This vote was on an amendment by John Cornyn, R-Texas, that would have prohibited state attorneys general from paying private lawyers contingency fees as part of federal consumer product safety cases. A lawyer who works on a case with a contingency fee means that, in essence, the lawyer has agreed to take a portion of any judgment as payment for his services. The amendment was offered to a bill that would fund most domestic agencies in fiscal 2009.
Cornyn said contingency fees make sense when a person cannot otherwise afford a lawyer, but that governments have no reason to use them and therefore should not be able to. Cornyn said this is to ensure transparency and prevent abuse.
"Contingency fee contracts offer three hazards in this context that are not presented with more traditional fee arrangements. First, there is a serious risk of overcompensating the lawyer at a loss to taxpayers. Second, the proposed prospect of contingency fees actually creates an incentive for trial lawyers to encourage litigation that State would not otherwise bring. Third, contingency fee agreements have been proven to be a temptation for corruption," Cornyn said.
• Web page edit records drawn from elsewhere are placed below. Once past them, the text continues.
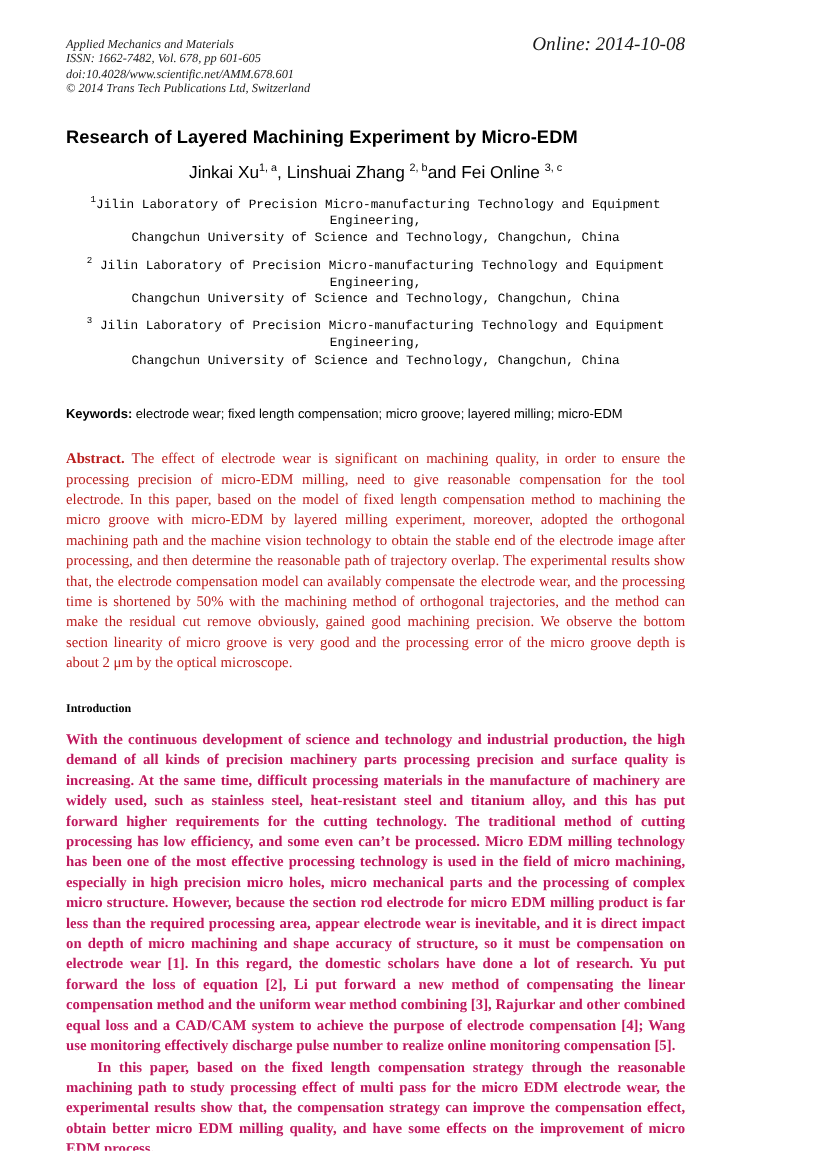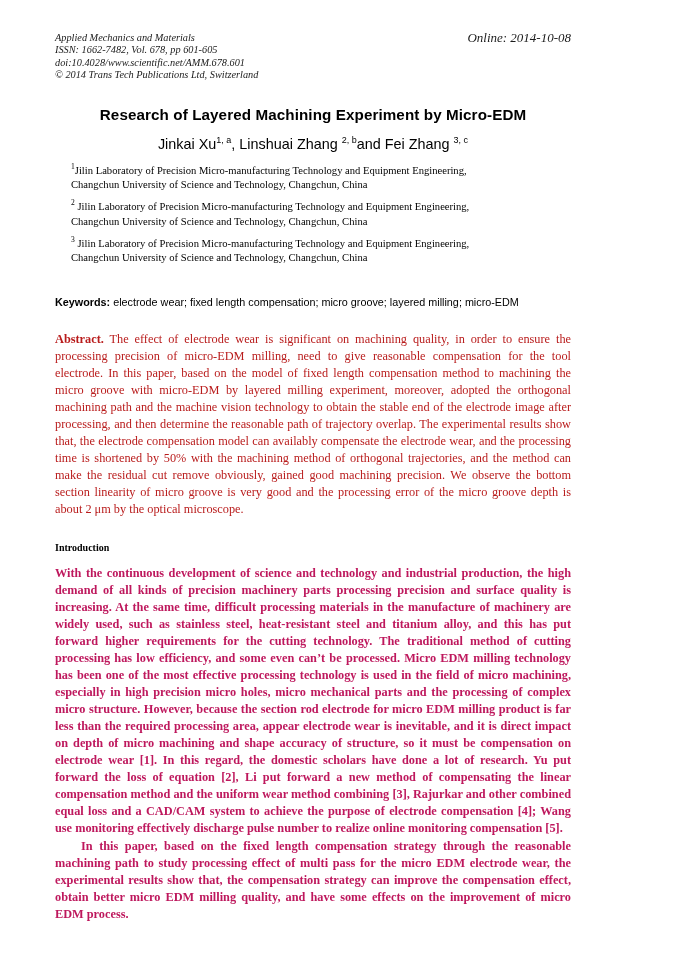--- a/index.html
+++ b/index.html
@@ -46,7 +46,7 @@
     right: 0;
     top: 0;
     font-style: italic;
-    font-size: 13px;
+    font-size: 16px;
     white-space: nowrap;
   }
 

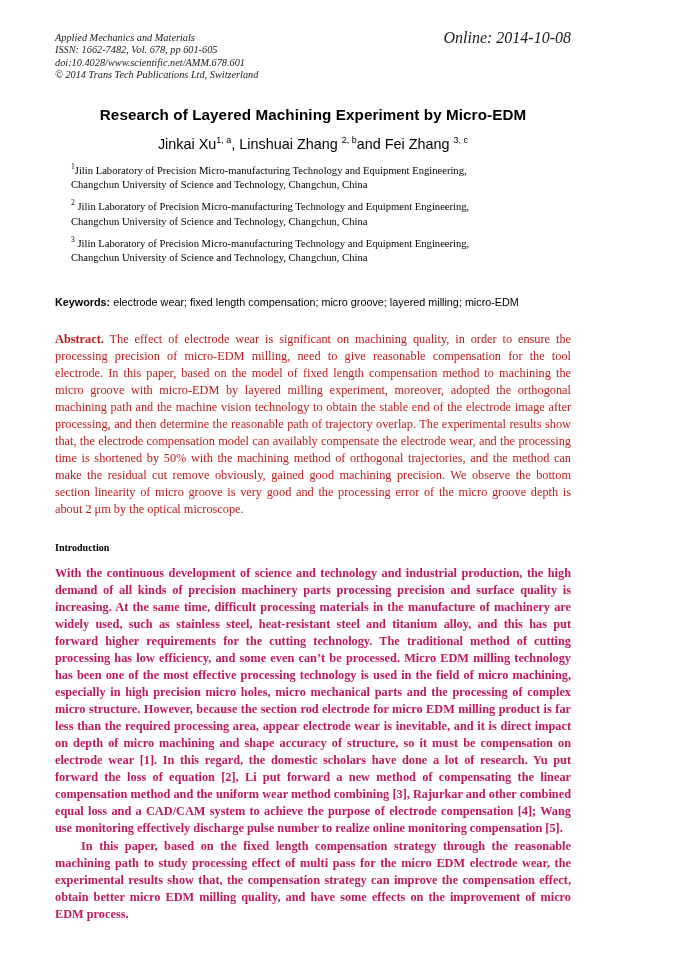--- a/index.html
+++ b/index.html
@@ -52,7 +52,7 @@
 
   
   .paper-title {
-    text-align: center;
+    text-align: left;
     font-family: "Liberation Sans", "DejaVu Sans", sans-serif;
     font-weight: bold;
     font-size: 15.2px;

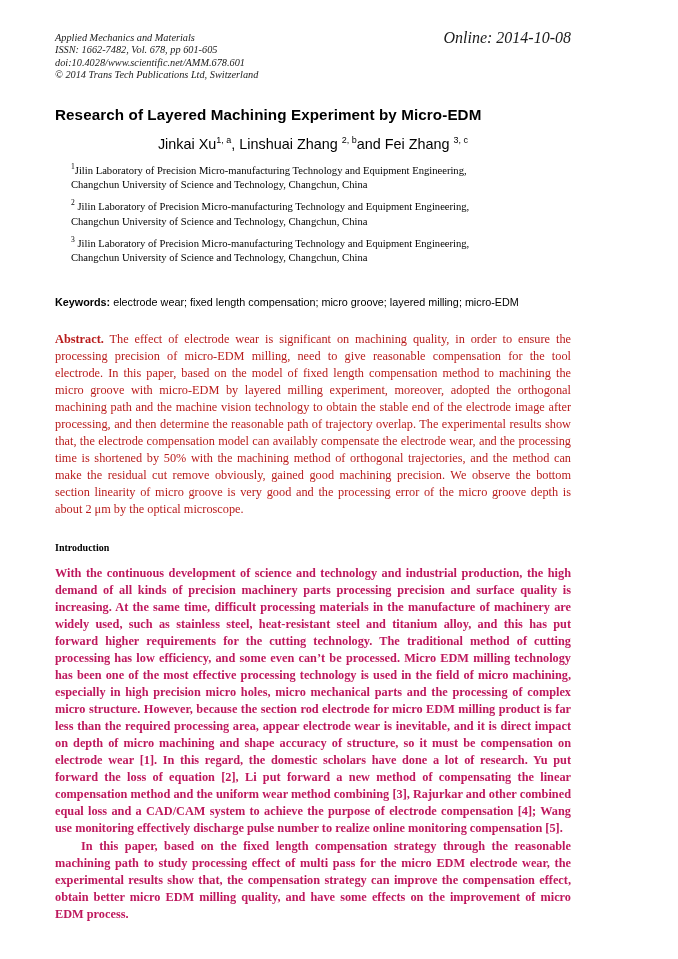--- a/index.html
+++ b/index.html
@@ -180,7 +180,7 @@
   <h1 class="paper-title">Research of Layered Machining Experiment by Micro-EDM</h1>
 
   <div class="authors">
-    <span><span>Jinkai Xu</span><sup>1, a</sup><span>, </span></span><span><span>Linshuai Zhang </span><sup>2, b</sup><span>and </span></span><span><span>Fei Zhang </span><sup>3, c</sup></span>
+    <span><span>Jinkai Xu</span><sup>1, a</sup><span>, </span></span><span><span>Linshuai Zhang </span><sup>2, b</sup><span>and </span></span><span><span>Fei Online </span><sup>3, c</sup></span>
   </div>
 
   <div class="affiliations">

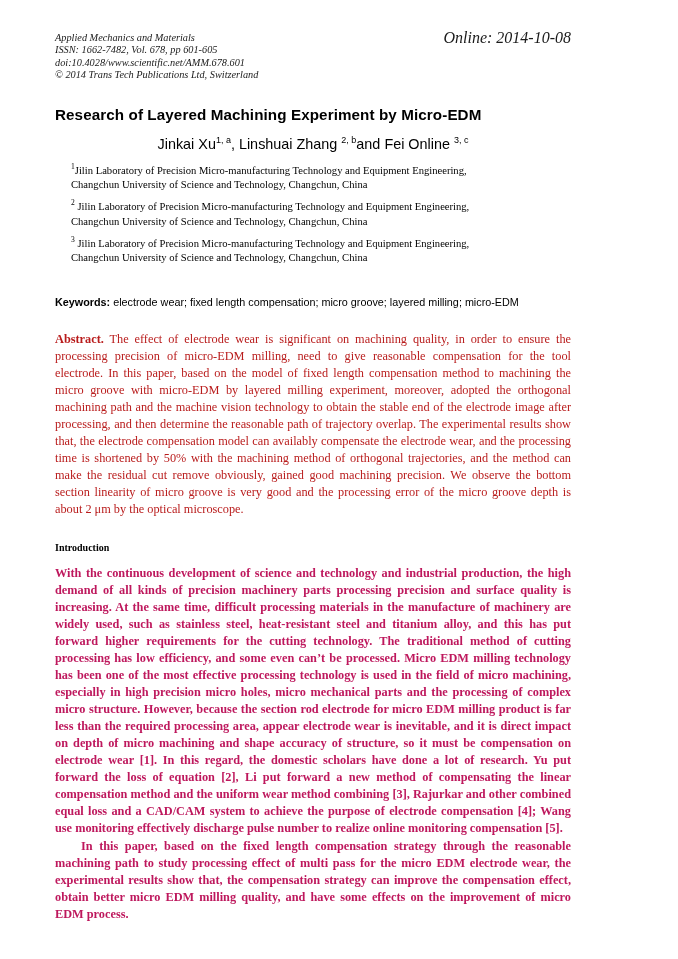--- a/index.html
+++ b/index.html
@@ -82,8 +82,8 @@
     margin: 11px 0 0 0;
   }
   .affil {
-    text-align: left;
-    font-family: Liberation Serif, serif;
+    text-align: center;
+    font-family: Liberation Mono, monospace;
     font-size: 10.6px;
     line-height: 14.2px;
     color: #000000;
Mark Pryor, D-Ark., said Cornyn's amendment is problematic on several counts.
"First, the Federal Trade Commission does not have the resources to pursue all bad actors in the lending markets under their jurisdiction. The States need the ability to enforce what the FTC is doing in their State. Occasionally State governments do not have adequate resources or the expertise on these very complicated matters. Sometimes they need outside counsel. And in order to get outside counsel, they need to put that in a contingency fee in many cases. Also, I have great concern that this amendment may be unconstitutional. I am not sure that the Congress can limit the States’ ability to bring an action or to structure a contract for outside counsel," Pryor said.
By a vote of 32-64, the amendment was rejected. Of Republicans present, 32 voted for the amendment and 8 voted against it. Every Democrat present voted against the amendment. The end result is that the measure went forward without language that would have prohibited state attorneys general from paying private lawyers contingency fees as part of federal consumer product safety cases.